France had warned that it would block British boats from some ports next week – as well as tightening checks on UK boats and trucks – if a post-Brexit dispute over fishing licences was not resolved by 2 November.

The UK said threats by France were “disproportionate” and a breach of international law and trade agreements.

Speaking before the latest development, Lord Frost said the government was seeking “urgent clarification” of France’s plans and would “consider what further action is necessary in that light”.

France was angered by a decision from the UK and Jersey last month to deny fishing licences to dozens of French boats, and argued that it breached the Brexit deal.

French trawlers previously protested outside the port of St Helier in Jersey, a British Crown dependency, with France threatening to cut off Jersey’s electricity supplies in retaliation.

On Wednesday evening, it issued its ultimatum, saying it would begin to impose “targeted measures” from Tuesday of next week, including:

-Preventing British fishing boats from disembarking at ports
-Increasing border and sanitary checks on UK goods
-Tightening security checks on British boats
-Increasing checks on trucks going to and from the UK

France said it was also preparing further sanctions, which could include cutting electricity supplies to Jersey, a British Crown dependency, as it previously threatened in May.

“The French state will continue to support its fisheries industry,” the government said, adding that it expects answers from the UK “in the next few days”.

In a statement, Lord Frost said: “It is very disappointing that France has felt it necessary to make threats late this evening against the UK fishing industry and seemingly traders more broadly.

“As we have had no formal communication from the French government on this matter we will be seeking urgent clarification of their plans.

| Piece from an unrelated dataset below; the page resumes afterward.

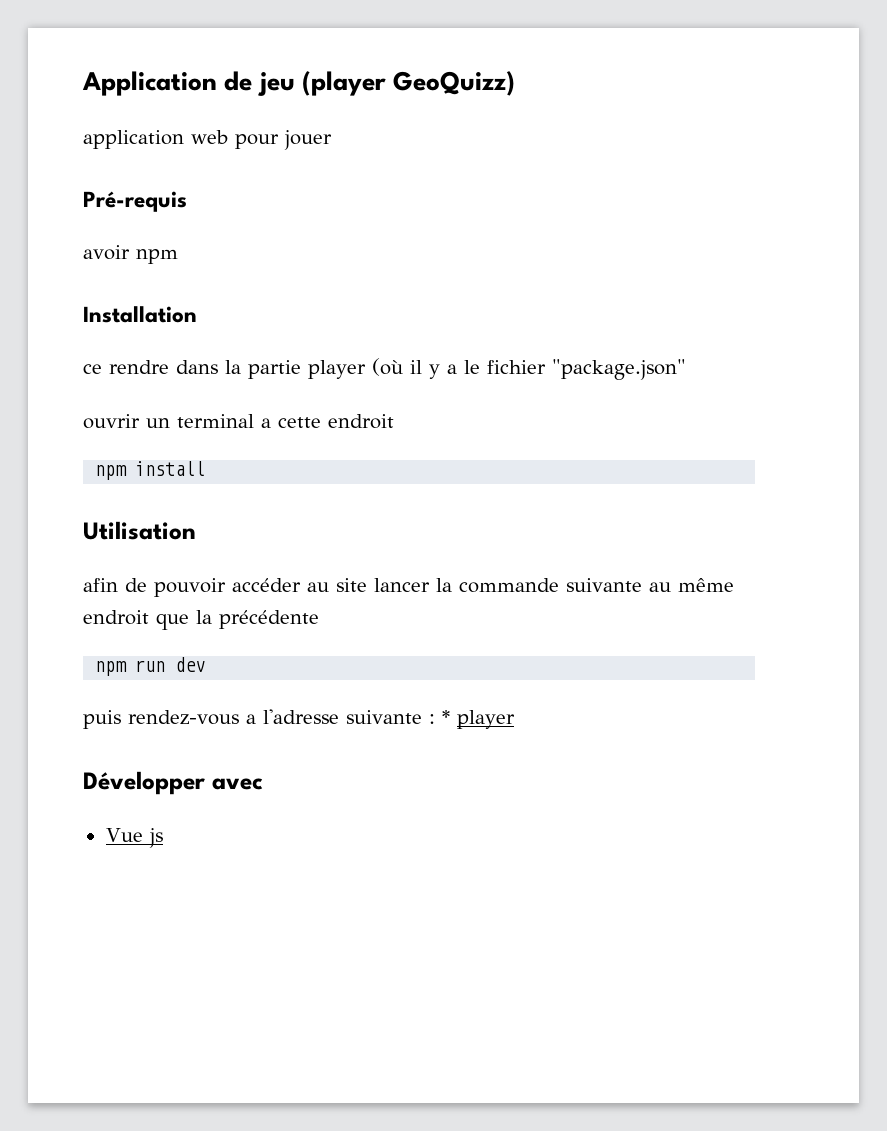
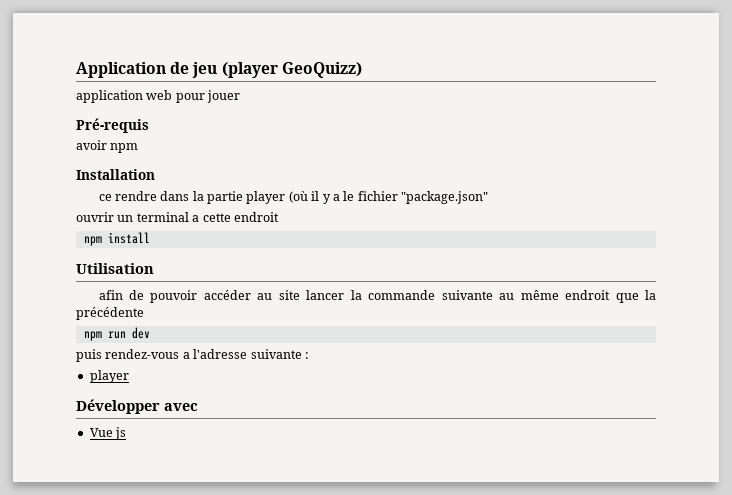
[442,710,450,724] * -> (309, 355) //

We will consider what further action is necessary in that light.”

In naval parlance, this is called a shot across the bows.

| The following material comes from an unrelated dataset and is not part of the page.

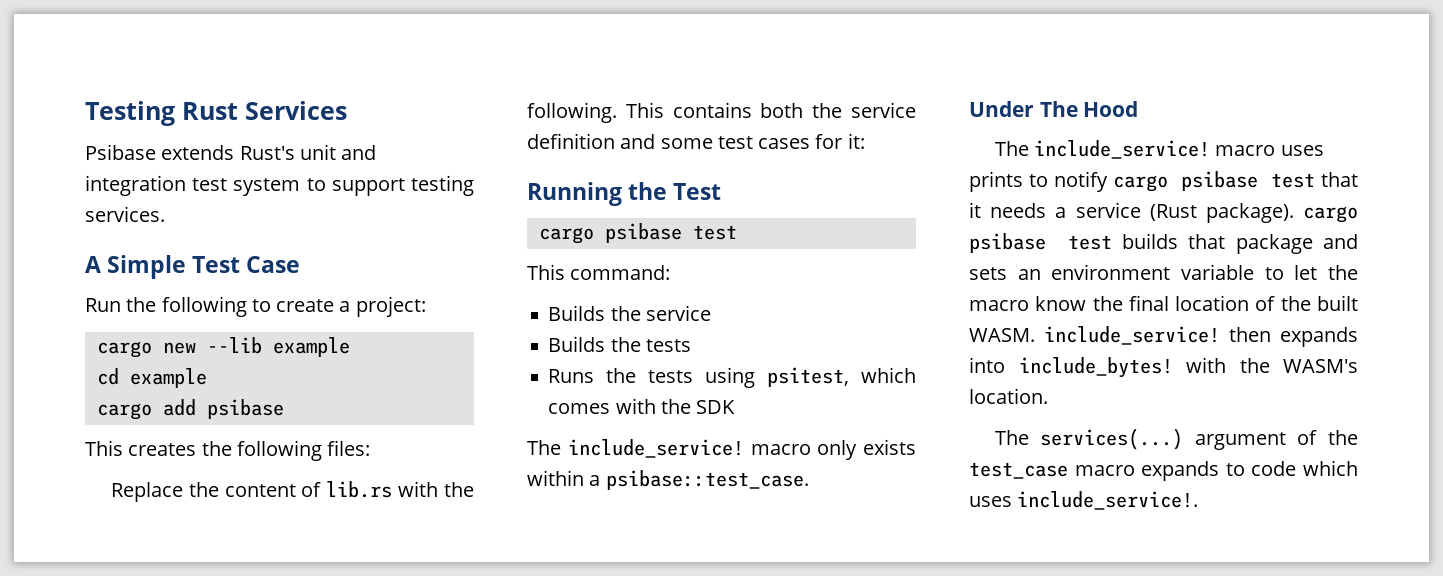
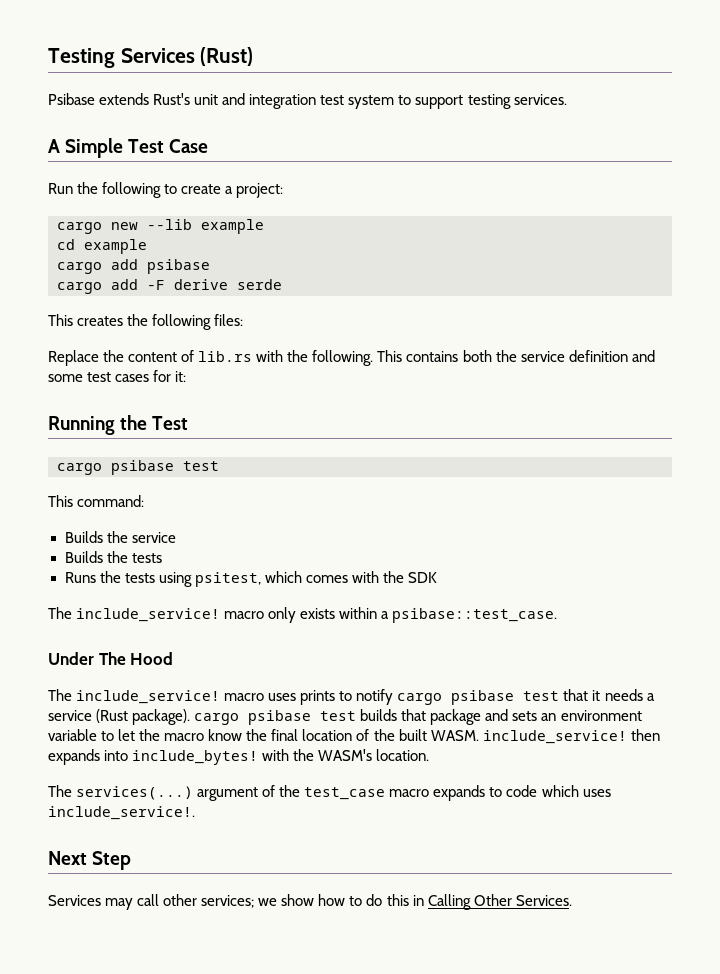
[181,101,347,120] Rust Services -> [120,47,254,66] Services (Rust)
(284, 409) none -> [57,279,282,294] // cargo add -F derive serde
(1199, 500) none -> [48,851,132,870] [48,894,572,910] // Next Step // Services may call other services; we show how to do this in Calling Other Services.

Technically, the French checks on UK trawlers in the Channel overnight do not form part of the raft of retaliatory measures announced in the fishing row.

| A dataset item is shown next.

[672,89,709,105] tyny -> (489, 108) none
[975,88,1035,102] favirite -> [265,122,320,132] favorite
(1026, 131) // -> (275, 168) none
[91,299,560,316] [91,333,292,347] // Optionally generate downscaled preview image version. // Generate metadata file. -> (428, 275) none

But there should be no doubt they are intended as a message about what is to come.

From Tuesday, British and Channel Islands fishing boats will not be allowed to offload their catch at French ports.

But that is the least of it. Only 5% of UK seafood exports to France arrive in this way. The rest comes by freight.

Potentially far more disruptive will be intensified controls at Calais and other entry points for UK trade by ferry and tunnel.

The French authorities will be conducting what they call a “grève de zèle” – in other words becoming suddenly punctilious, thorough and on the look out for infractions.

And it is not just fish imports which will be checked, but everything.

The aim will be to create long tail-backs which will play on the news channels – reminding UK viewers of the costs of go-it-alone.

Downing Street said on Wednesday the “disappointing and disproportionate” threat of sanctions was “not what we would expect from a close ally and partner”.

“The measures being threatened do not appear to be compatible with the Trade and Co-operation Agreement and wider international law, and, if carried through, will be met with an appropriate and calibrated response,” a spokeswoman said.

She said that the UK will raise concerns with both the EU and French government, arguing that it had granted 98% of licence applications from European boats.

The UK maintains the rejected applications which sparked the row did not have enough supporting evidence to show they had a history of fishing in Britain’s or Jersey’s waters.